**YOUR OBJECTIVE**. Exclude all images and print the entries below exactly.

Records from a data collection:
---+---

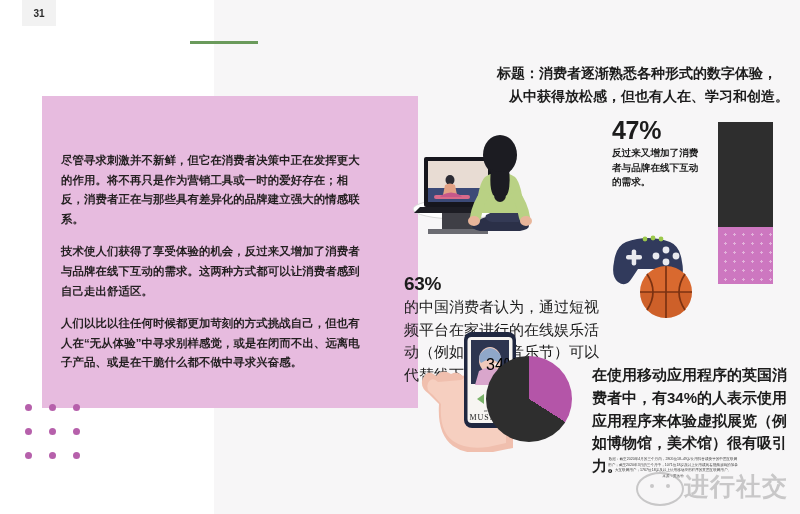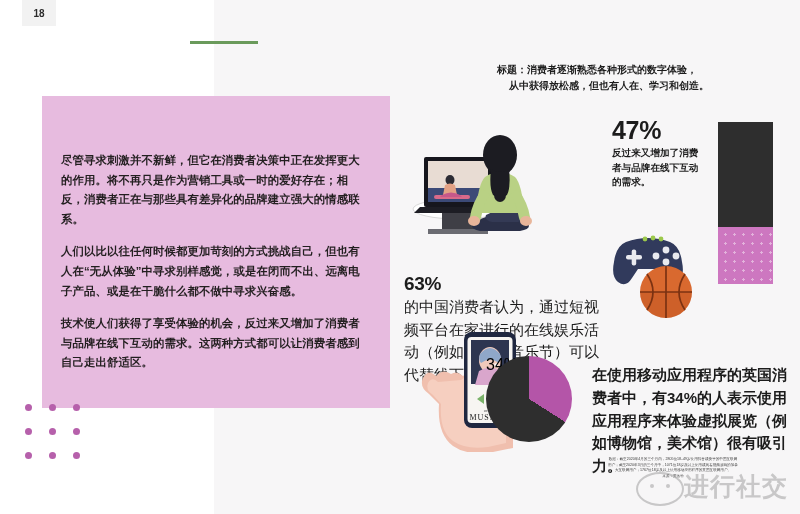--- a/index.html
+++ b/index.html
@@ -116,7 +116,7 @@
   <div class="page-tint-2"></div>
   <div class="page-tint"></div>
 
-  <div class="page-num">18</div>
+  <div class="page-num">31</div>
 
   <div class="green-rule"></div>
 

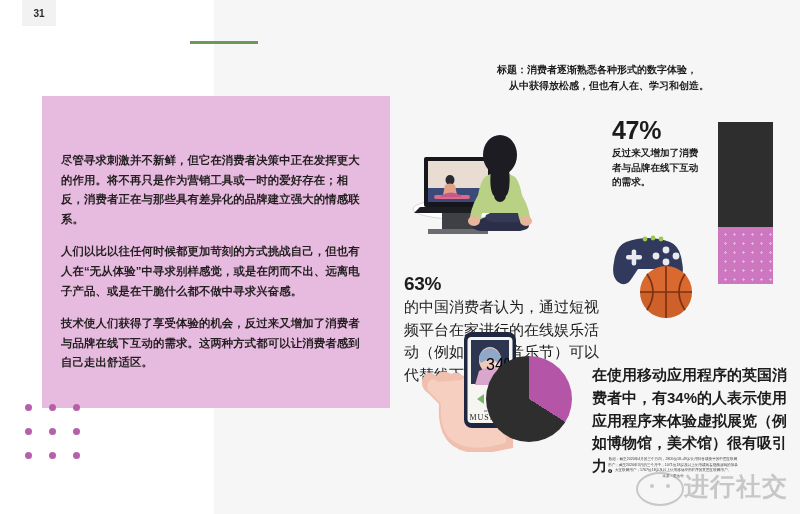--- a/index.html
+++ b/index.html
@@ -49,7 +49,7 @@
   
   .headline{
     position:absolute;left:497px;top:62px;width:300px;
-    font-size:10px;font-weight:bold;line-height:1.62;color:#1c1c1c;
+    font-size:14px;font-weight:bold;line-height:1.62;color:#1c1c1c;
   }
   .headline .l2{display:block;padding-left:12px;}
 

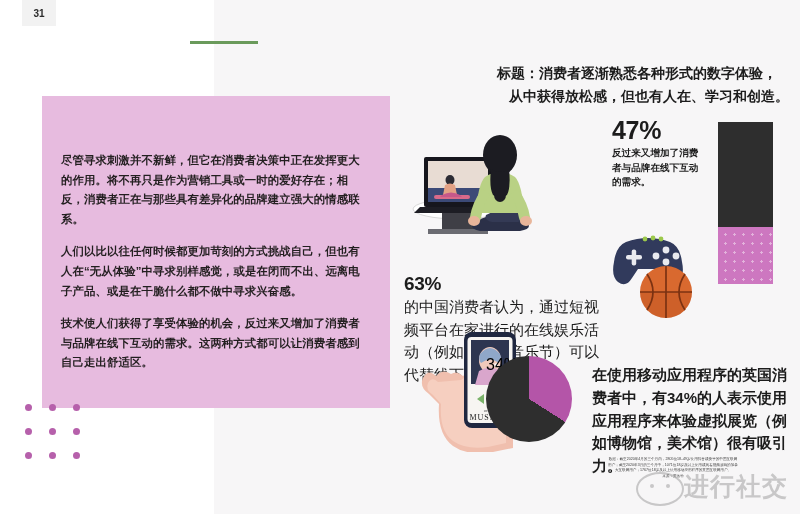--- a/index.html
+++ b/index.html
@@ -28,7 +28,7 @@
 
   
   .pink-panel{
-    position:absolute;left:42px;top:96px;width:348px;height:312px;
+    position:absolute;left:42px;top:96px;width:376px;height:312px;
     background:#e7bbdf;
   }
   .pink-panel .body{

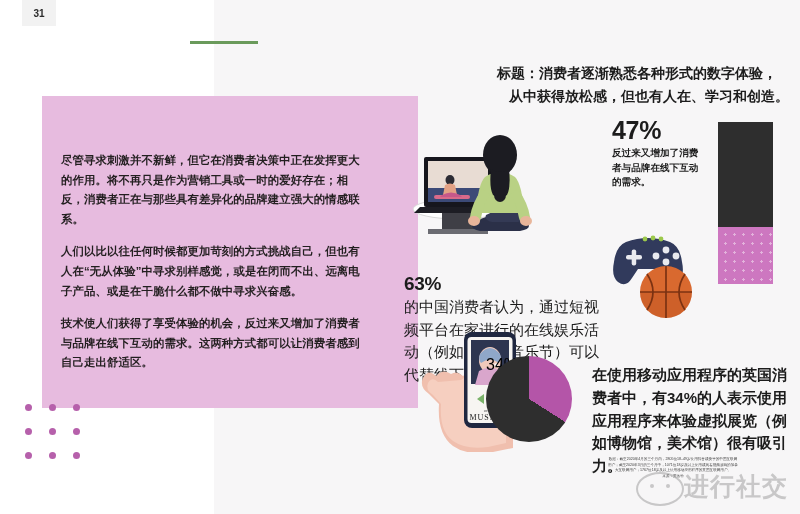--- a/index.html
+++ b/index.html
@@ -123,8 +123,8 @@
   <div class="pink-panel">
     <div class="body">
       <p>尽管寻求刺激并不新鲜，但它在消费者决策中正在发挥更大的作用。将不再只是作为营销工具或一时的爱好存在；相反，消费者正在与那些具有差异化的品牌建立强大的情感联系。</p>
+      <p>技术使人们获得了享受体验的机会，反过来又增加了消费者与品牌在线下互动的需求。这两种方式都可以让消费者感到自己走出舒适区。</p>
       <p>人们以比以往任何时候都更加苛刻的方式挑战自己，但也有人在“无从体验”中寻求别样感觉，或是在闭而不出、远离电子产品、或是在干脆什么都不做中寻求兴奋感。</p>
-      <p>技术使人们获得了享受体验的机会，反过来又增加了消费者与品牌在线下互动的需求。这两种方式都可以让消费者感到自己走出舒适区。</p>
     </div>
   </div>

---+---

**RESPONSE FOR THIS EXERCISE**.
--- a/index.html
+++ b/index.html
@@ -116,7 +116,7 @@
   <div class="page-tint-2"></div>
   <div class="page-tint"></div>
 
-  <div class="page-num">18</div>
+  <div class="page-num">31</div>
 
   <div class="green-rule"></div>
 

--- a/index.html
+++ b/index.html
@@ -49,7 +49,7 @@
   
   .headline{
     position:absolute;left:497px;top:62px;width:300px;
-    font-size:10px;font-weight:bold;line-height:1.62;color:#1c1c1c;
+    font-size:14px;font-weight:bold;line-height:1.62;color:#1c1c1c;
   }
   .headline .l2{display:block;padding-left:12px;}
 

--- a/index.html
+++ b/index.html
@@ -28,7 +28,7 @@
 
   
   .pink-panel{
-    position:absolute;left:42px;top:96px;width:348px;height:312px;
+    position:absolute;left:42px;top:96px;width:376px;height:312px;
     background:#e7bbdf;
   }
   .pink-panel .body{

--- a/index.html
+++ b/index.html
@@ -123,8 +123,8 @@
   <div class="pink-panel">
     <div class="body">
       <p>尽管寻求刺激并不新鲜，但它在消费者决策中正在发挥更大的作用。将不再只是作为营销工具或一时的爱好存在；相反，消费者正在与那些具有差异化的品牌建立强大的情感联系。</p>
+      <p>技术使人们获得了享受体验的机会，反过来又增加了消费者与品牌在线下互动的需求。这两种方式都可以让消费者感到自己走出舒适区。</p>
       <p>人们以比以往任何时候都更加苛刻的方式挑战自己，但也有人在“无从体验”中寻求别样感觉，或是在闭而不出、远离电子产品、或是在干脆什么都不做中寻求兴奋感。</p>
-      <p>技术使人们获得了享受体验的机会，反过来又增加了消费者与品牌在线下互动的需求。这两种方式都可以让消费者感到自己走出舒适区。</p>
     </div>
   </div>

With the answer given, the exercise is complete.